R ¹ is preferably a phenyl group, a tolyl group or a naphthyl group from the viewpoint of using the polymer of the present invention as a metal adsorbent, and particularly preferably a phenyl group and a tolyl group, and among them, a phenyl group is preferable.

In the above general formula (I) representing the polymer of the present invention, the aryl group represented by R ¹ generally has a bond on the carbon atom constituting the aromatic ring, and a hydroxyl group ( A hydroxyl group).

In the general formula (I) representing the polymer of the present invention, R ² represents an alkyl group in which an amino group or a carboxy group is added to the terminal carbon atom.

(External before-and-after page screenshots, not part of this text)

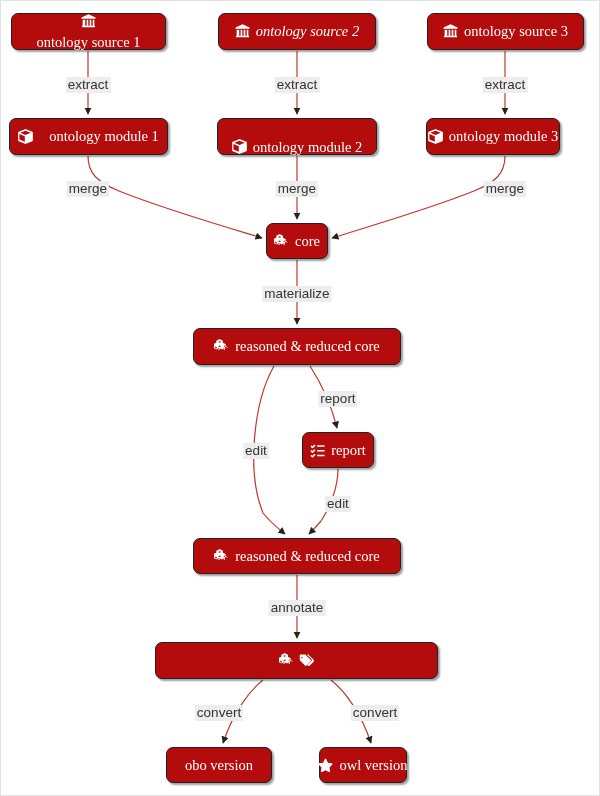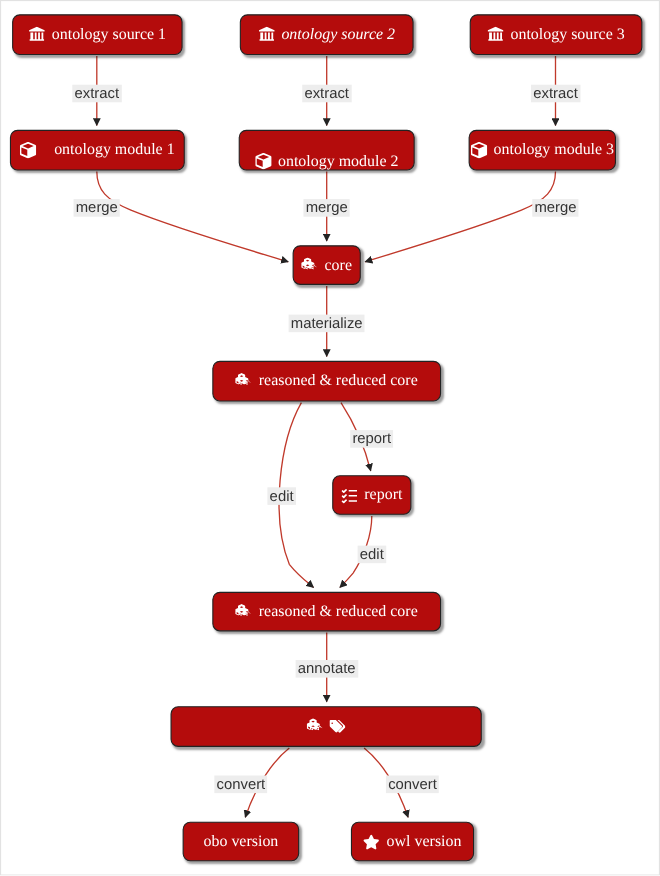--- a/index.html
+++ b/index.html
@@ -94,21 +94,21 @@
         <path d="M 309,365 C 320,382 330,403 336,427" fill="none" stroke="#c0392b" stroke-width="1.2" marker-end="url(#arrow)"></path>
         <path d="M 273,365 C 253,400 245,470 262,512 C 270,522 278,528 284,533" fill="none" stroke="#c0392b" stroke-width="1.2" marker-end="url(#arrow)"></path>
         <path d="M 337,468 C 337,485 330,505 320,520 C 315,526 311,530 308,533" fill="none" stroke="#c0392b" stroke-width="1.2" marker-end="url(#arrow)"></path>
         <path d="M 296,574 L 296,637" fill="none" stroke="#c0392b" stroke-width="1.2" marker-end="url(#arrow)"></path>
         <path d="M 262,679 C 248,690 232,712 222,742" fill="none" stroke="#c0392b" stroke-width="1.2" marker-end="url(#arrow)"></path>
         <path d="M 330,679 C 344,690 360,712 370,742" fill="none" stroke="#c0392b" stroke-width="1.2" marker-end="url(#arrow)"></path>
       </g>
   </svg>
 
   <div id="nodes-layer">
-      <div class="node" style="left: 10px; top: 12px; width: 155px; height: 37px;">
+      <div class="node" style="left: 10px; top: 12px; width: 155px; height: 37px; flex-direction: column;">
         <span class="icons">
           <span style="display: inline-flex;">
             <svg class="ico" viewBox="0 0 512 512">
               <path d="M256 8 16 120v40h480v-40L256 8zM56 192v208H32v48h448v-48h-24V192h-56v208h-48V192h-56v208h-48V192h-56v208h-48V192H56z"></path>
             </svg>
           </span>
         </span>
         <span class="nlabel">ontology source 1</span>
       </div>
       <div class="node" style="left: 217px; top: 12px; width: 158px; height: 37px; font-style: italic;">
@@ -211,21 +211,21 @@
           <span style="display: inline-flex;">
             <svg class="ico" viewBox="0 0 640 512">
               <path d="M497 225 289 17c-9-9-21-14-34-14H64C46 3 32 17 32 35v191c0 13 5 25 14 34l208 208c19 19 49 19 68 0l175-175c19-19 19-49 0-68zM128 160c-18 0-32-14-32-32s14-32 32-32 32 14 32 32-14 32-32 32zm497 65L417 17c-9-9-21-14-34-14h-50l193 193c25 25 25 66 0 91L354 452l29 29c19 19 49 19 68 0l174-175c19-19 19-49 0-81z"></path>
             </svg>
           </span>
         </span>
       </div>
       <div class="node" style="left: 165px; top: 746px; width: 106px; height: 36px;">
         <span class="nlabel">obo version</span>
       </div>
-      <div class="node" style="left: 318px; top: 746px; width: 112px; height: 36px;">
+      <div class="node" style="left: 318px; top: 746px; width: 88px; height: 36px;">
         <span class="icons">
           <span style="display: inline-flex;">
             <svg class="ico" viewBox="0 0 576 512">
               <path d="M259 17 194 150 48 171c-26 4-37 36-18 55l106 103-25 146c-5 26 23 46 46 34l131-69 131 69c23 12 51-8 46-34l-25-146 106-103c19-19 8-51-18-55l-146-21L317 17c-12-23-46-24-58 0z"></path>
             </svg>
           </span>
         </span>
         <span class="nlabel">owl version</span>
       </div>
     </div>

  Examples of the alkyl group include methyl, ethyl, propyl, isopropyl, butyl, isobutyl, s-butyl, t-butyl, pentyl, hexyl, heptyl, octyl, and nonyl groups. A linear or branched alkyl group such as a decyl group is preferable, and those having 2 to 10 carbon atoms are preferable, for example, ethyl group, propyl group, isopropyl group, butyl group, isobutyl group, s-butyl. Group, t-butyl group, pentyl group, hexyl group, heptyl group, octyl group, nonyl group, decyl group and the like can be mentioned as preferred examples, and from the viewpoint of ease of handling, an ethyl group is more preferred. it can.

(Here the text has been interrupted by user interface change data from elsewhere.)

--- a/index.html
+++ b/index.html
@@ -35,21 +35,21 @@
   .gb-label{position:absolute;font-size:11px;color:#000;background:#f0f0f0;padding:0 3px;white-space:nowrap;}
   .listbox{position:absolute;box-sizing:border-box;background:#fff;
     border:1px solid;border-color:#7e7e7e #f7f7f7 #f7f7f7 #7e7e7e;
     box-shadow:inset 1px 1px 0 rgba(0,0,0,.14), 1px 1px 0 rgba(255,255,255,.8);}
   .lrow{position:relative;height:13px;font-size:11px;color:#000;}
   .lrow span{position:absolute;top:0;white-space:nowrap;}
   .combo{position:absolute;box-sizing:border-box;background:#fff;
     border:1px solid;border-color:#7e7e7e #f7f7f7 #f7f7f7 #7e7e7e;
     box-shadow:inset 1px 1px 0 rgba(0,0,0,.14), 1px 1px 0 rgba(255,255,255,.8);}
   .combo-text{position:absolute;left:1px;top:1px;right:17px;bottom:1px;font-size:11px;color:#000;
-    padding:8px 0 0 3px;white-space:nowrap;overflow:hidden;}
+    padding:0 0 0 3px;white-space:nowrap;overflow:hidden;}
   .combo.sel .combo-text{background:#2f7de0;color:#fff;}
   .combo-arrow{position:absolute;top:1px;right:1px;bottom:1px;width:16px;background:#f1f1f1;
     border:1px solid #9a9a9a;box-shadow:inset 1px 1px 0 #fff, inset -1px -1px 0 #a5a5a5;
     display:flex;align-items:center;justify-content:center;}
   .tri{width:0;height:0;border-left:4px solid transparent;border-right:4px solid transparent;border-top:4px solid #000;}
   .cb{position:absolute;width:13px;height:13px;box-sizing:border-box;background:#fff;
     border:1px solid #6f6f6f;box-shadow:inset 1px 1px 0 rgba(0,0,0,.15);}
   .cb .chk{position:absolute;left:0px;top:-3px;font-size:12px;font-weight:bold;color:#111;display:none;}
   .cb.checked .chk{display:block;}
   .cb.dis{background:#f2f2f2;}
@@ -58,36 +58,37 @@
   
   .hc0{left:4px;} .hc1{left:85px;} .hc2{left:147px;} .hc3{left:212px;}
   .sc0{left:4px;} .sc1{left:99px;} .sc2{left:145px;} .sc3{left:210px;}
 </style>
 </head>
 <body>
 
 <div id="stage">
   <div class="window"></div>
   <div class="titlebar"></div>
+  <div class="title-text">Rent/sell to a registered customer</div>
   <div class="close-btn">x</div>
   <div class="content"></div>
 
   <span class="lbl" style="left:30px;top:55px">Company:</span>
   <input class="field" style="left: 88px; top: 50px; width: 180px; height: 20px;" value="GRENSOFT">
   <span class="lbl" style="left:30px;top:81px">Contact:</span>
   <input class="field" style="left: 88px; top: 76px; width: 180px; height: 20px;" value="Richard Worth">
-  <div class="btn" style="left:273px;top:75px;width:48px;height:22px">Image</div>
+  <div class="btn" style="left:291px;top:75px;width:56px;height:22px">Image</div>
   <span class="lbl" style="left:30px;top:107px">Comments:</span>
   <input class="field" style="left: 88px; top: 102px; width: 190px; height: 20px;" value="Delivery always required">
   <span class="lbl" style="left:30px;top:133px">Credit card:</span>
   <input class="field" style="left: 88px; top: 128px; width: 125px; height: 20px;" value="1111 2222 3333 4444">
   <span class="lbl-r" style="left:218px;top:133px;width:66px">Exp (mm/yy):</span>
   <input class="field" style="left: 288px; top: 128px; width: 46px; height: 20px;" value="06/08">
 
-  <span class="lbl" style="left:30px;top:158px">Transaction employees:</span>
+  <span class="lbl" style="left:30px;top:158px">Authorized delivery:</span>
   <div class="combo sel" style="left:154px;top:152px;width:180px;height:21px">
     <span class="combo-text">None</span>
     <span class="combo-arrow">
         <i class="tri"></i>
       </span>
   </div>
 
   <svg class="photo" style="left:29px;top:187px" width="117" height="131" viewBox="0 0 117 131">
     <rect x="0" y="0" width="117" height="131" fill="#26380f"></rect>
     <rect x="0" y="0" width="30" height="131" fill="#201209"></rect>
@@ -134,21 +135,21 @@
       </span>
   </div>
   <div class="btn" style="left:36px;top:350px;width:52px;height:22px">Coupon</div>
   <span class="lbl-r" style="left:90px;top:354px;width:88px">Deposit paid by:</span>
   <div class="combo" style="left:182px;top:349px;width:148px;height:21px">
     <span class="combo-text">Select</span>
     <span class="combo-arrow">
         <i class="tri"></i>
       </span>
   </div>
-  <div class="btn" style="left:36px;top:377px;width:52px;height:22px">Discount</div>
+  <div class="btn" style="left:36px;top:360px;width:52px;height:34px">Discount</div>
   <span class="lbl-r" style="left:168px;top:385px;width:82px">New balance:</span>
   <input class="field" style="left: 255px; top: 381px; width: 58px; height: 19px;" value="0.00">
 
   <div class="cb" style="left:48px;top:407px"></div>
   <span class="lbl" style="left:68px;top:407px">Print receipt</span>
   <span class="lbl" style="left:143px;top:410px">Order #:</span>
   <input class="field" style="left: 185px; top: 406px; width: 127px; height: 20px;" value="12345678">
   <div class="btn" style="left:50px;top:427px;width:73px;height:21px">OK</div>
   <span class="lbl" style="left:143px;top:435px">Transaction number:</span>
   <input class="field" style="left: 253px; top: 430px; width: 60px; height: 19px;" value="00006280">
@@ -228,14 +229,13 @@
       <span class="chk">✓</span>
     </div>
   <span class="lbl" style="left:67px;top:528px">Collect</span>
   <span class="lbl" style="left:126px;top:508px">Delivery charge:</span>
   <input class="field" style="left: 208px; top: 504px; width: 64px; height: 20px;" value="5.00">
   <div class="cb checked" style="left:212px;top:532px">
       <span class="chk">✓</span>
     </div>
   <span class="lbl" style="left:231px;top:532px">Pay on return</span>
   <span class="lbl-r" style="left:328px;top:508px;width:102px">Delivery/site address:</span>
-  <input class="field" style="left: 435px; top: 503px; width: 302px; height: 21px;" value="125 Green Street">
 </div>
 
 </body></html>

  Examples of the amino group which may be substituted with a lower alkyl group added to the terminal carbon atom of the alkyl group include an amino group, a methylamino group, an ethylamino group, a propylamino group, a butylamino group, t- Examples thereof include alkylamino groups such as butylamino group, dimethylamino group, diethylamino group, di-n-propylamino group and di-iso-propylamino group; and cycloalkylamino groups such as cyclohexylamino group.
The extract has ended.